EXERCISE: In the data below, which lines hold "哈希表的原理"? Copy every one.

INPUT DATA:
* * * * * * * * *

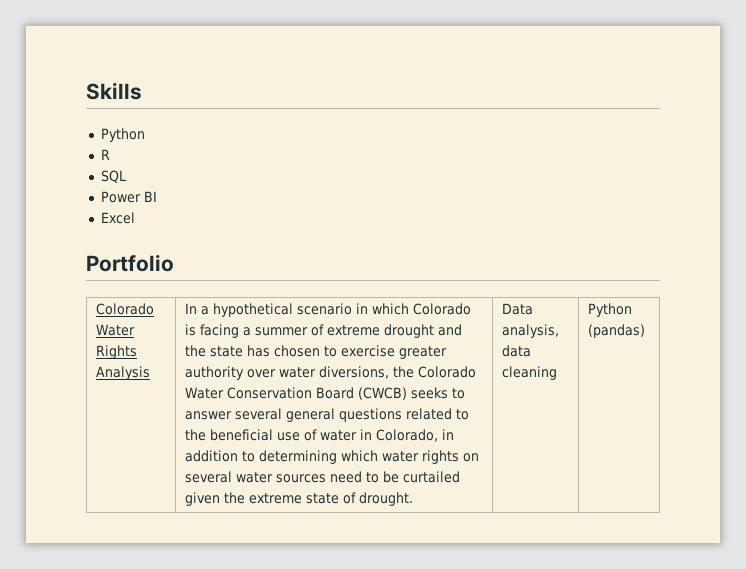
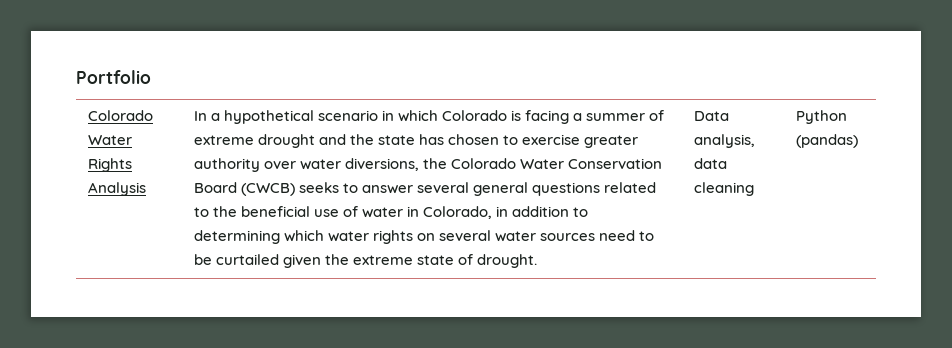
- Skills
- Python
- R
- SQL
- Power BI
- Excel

* * * * * * * * *

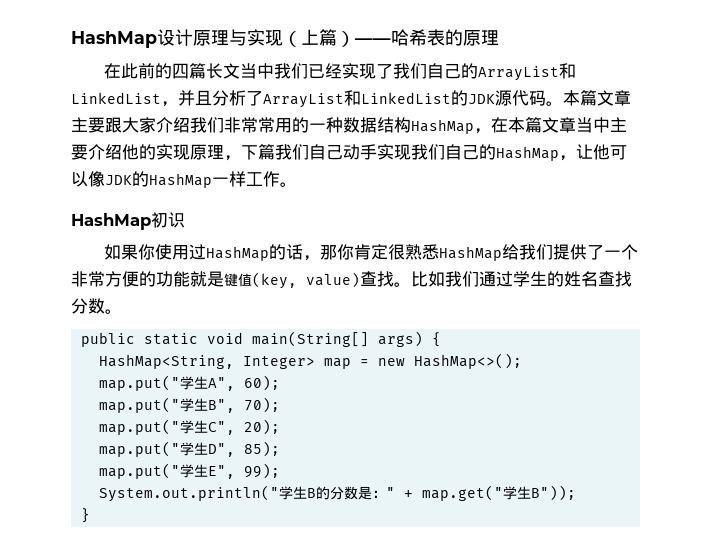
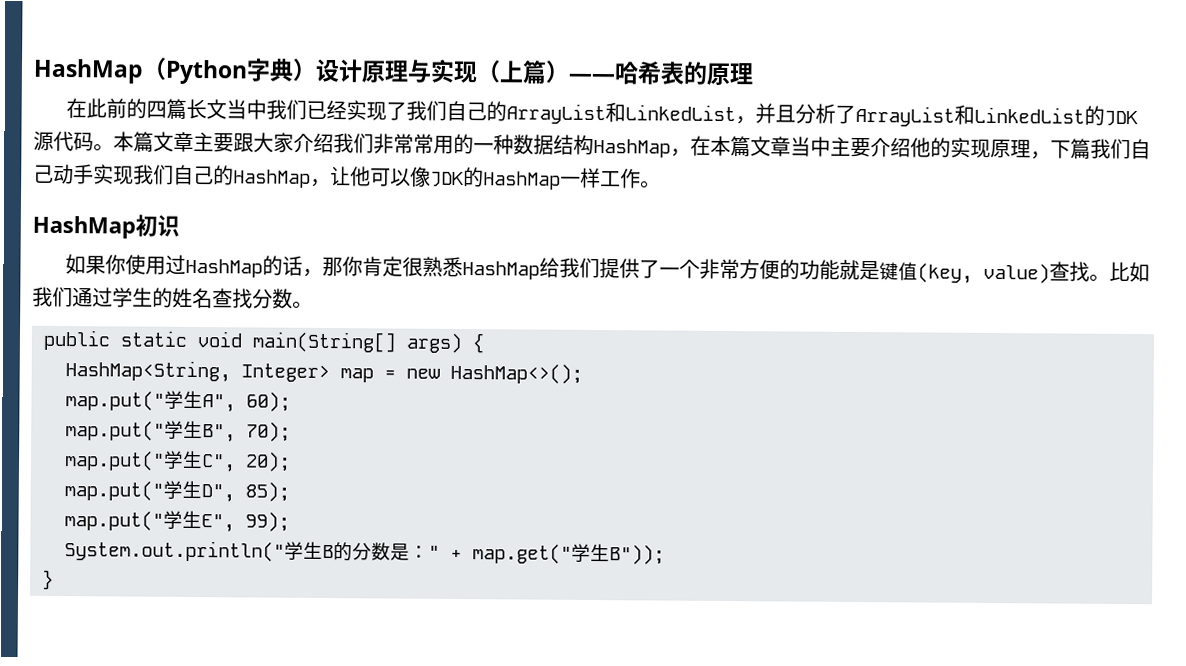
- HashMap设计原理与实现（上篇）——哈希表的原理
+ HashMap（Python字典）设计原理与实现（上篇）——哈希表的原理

* * * * * * * * *

COMPLETED EXERCISE:
- HashMap设计原理与实现（上篇）——哈希表的原理
+ HashMap（Python字典）设计原理与实现（上篇）——哈希表的原理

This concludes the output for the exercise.